Slashdot Mirror

← Back to Stories (view on slashdot.org)

European Parliament Culls Public Wi-Fi Access After Email Hack

Posted by samzenpus on from the one-bad-apple dept.

hypnosec writes "A white hat hacker managed to break into multiple email accounts thereby forcing the European Parliament to cutoff its public Wi-Fi access. The French security researcher apparently performed man-in-the-middle attacks on multiple email accounts in a bid to expose the poor security at the Parliament. Through an internal mailer, members of the Parliament were informed that a 'hacker has captured the communication between private smartphones and the public Wi-Fi of the Parliament (EP-EXT Network).' The public Wi-Fi has been cut-off indefinitely and users at located at Brussels, Strasbourg and Luxembourg have been advised to apply for certificates and switch to more secure networks."

4 of 68 comments (clear)

  1. Re:forcing them to cutoff access? by Anonymous Coward · · Score: 5, Informative

    it seems the more rational response is the fix the problem instead of treating the symptom.

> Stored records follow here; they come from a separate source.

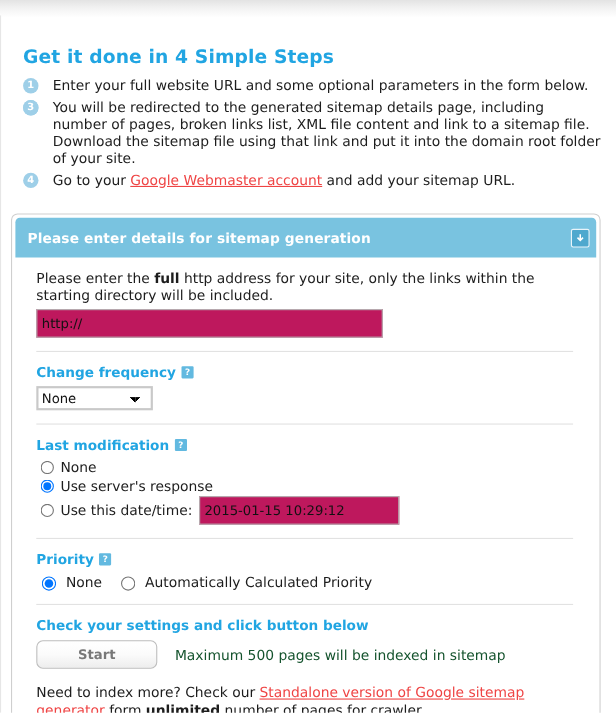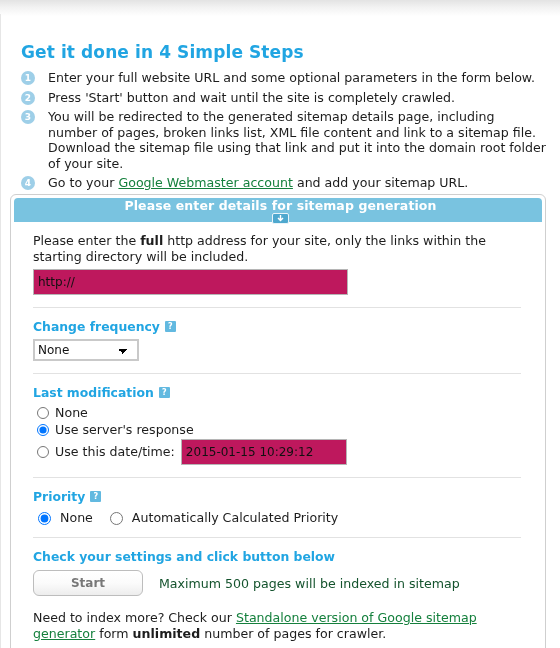--- a/index.html
+++ b/index.html
@@ -270,7 +270,6 @@
       </li>
       <li>
         <span class="bullet">2</span>
-        <span>Press 'Start' button and wait until the site is completely crawled.</span>
       </li>
       <li>
         <span class="bullet">3</span>

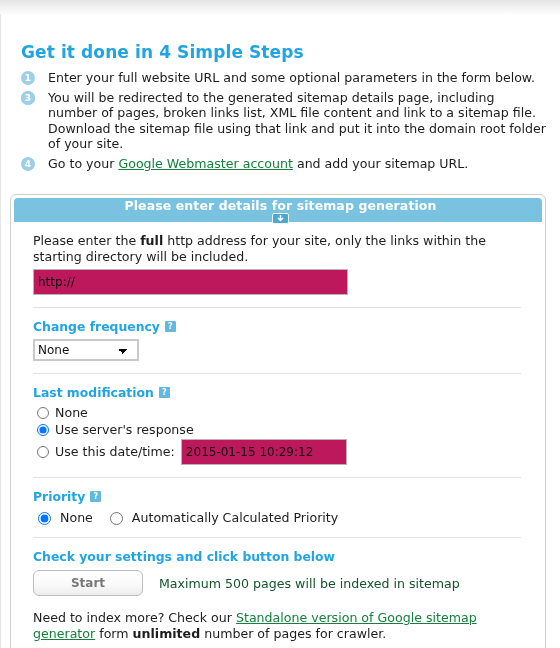--- a/index.html
+++ b/index.html
@@ -78,7 +78,7 @@
     text-align: center;
   }
   a.link {
-    color: #15803d;
+    color: #ef4444;
     text-decoration: underline;
   }
 

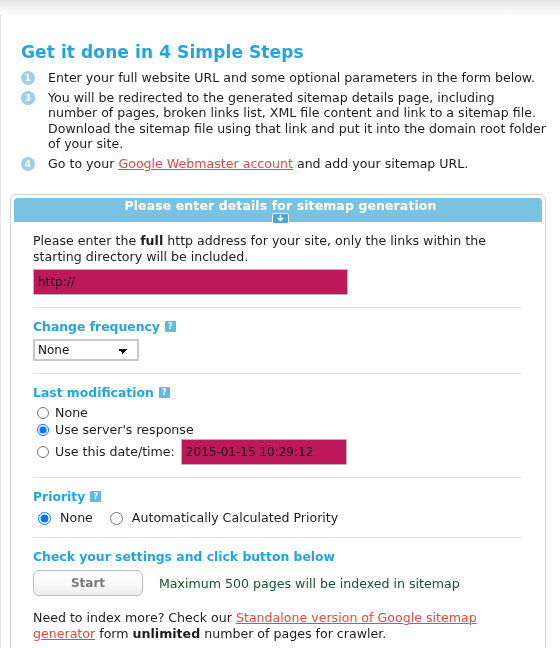--- a/index.html
+++ b/index.html
@@ -96,7 +96,7 @@
   }
   .panel-header {
     margin: 3px 3px 0 3px;
-    height: 24px;
+    height: 36px;
     background: #79c3e0;
     border-radius: 4px 4px 0 0;
     display: flex;
@@ -104,7 +104,6 @@
     justify-content: space-between;
     padding: 0 6px 0 11px;
     box-sizing: border-box;
-    flex-direction: column;
   }
   .panel-header .title {
     color: #ffffff;

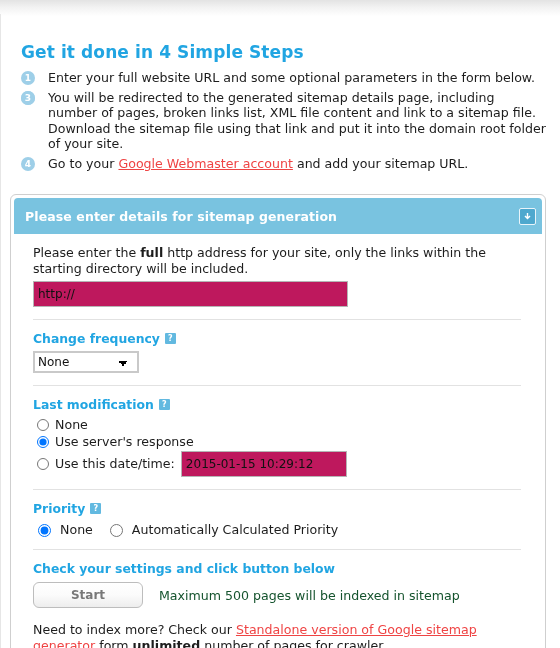--- a/index.html
+++ b/index.html
@@ -169,7 +169,7 @@
     outline: none;
   }
   #url-input { width: 315px; }
-  #date-input { width: 166px; }
+  #date-input { width: 182px; }
 
   select.dropdown {
     font-family: "DejaVu Sans", "Liberation Sans", sans-serif;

    On the medium term the Parliament will take additional measures to further secure the communication to the Parliament.

    It sounds like they're shutting off the public system and encouraging people to use a more secure private system until they can figure out how to fix it. There's no point leaving the vulnerable system running while you work on a fix.

  2. Certificates by Anonymous Coward · · Score: 3, Informative

    They already use certificates to connect to their private wifi.
    Why not use certificates to connec to their email? Then a public wifi shouldn't have any impact.
    TLS/SSL should be sufficient, right?

  3. Re:forcing them to cutoff access? by Anonymous Coward · · Score: 2, Informative

    > until they can figure out how to fix it.

    It says "indefinitely".

    Which is not the same as "permanently". "Indefinitely" can easily mean "Until we fix it, but as we don't have an ETA on that we're just going to say indefinitely so that people aren't constantly nagging us about whether it's going to be back tomorrow, next week or next month because we'd rather do a good job than rush it".

  4. Re:what makes this white hat? by j0ris · · Score: 4, Informative

    The included links of the submission don't provide any further details about this "white hat hacker".

    This link does: http://www.euractiv.com/specialreport-cybersecurity/eu-parliament-investigating-hack-news-531877

    "The hacker says his aim was simply to raise awareness about the vulnerability of the security system of the Parliament, at a time when the NSA spying scandal was shaking public opinion across Europe.

    The hacker sat in a public place near the Parliament building in Strasbourg and managed to make nearby smartphones and computers pass through the “wifi” of his computer to connect to the internet. That was the hardest part of the procedure, he explained.

    Then he accessed an application most MEPs use and which signals when new mail arrives in their inbox. The app does warn the user that an intruder is trying to access their data, but the message is “obscure”, the hacker said, and most users click OK, thereby giving access permission."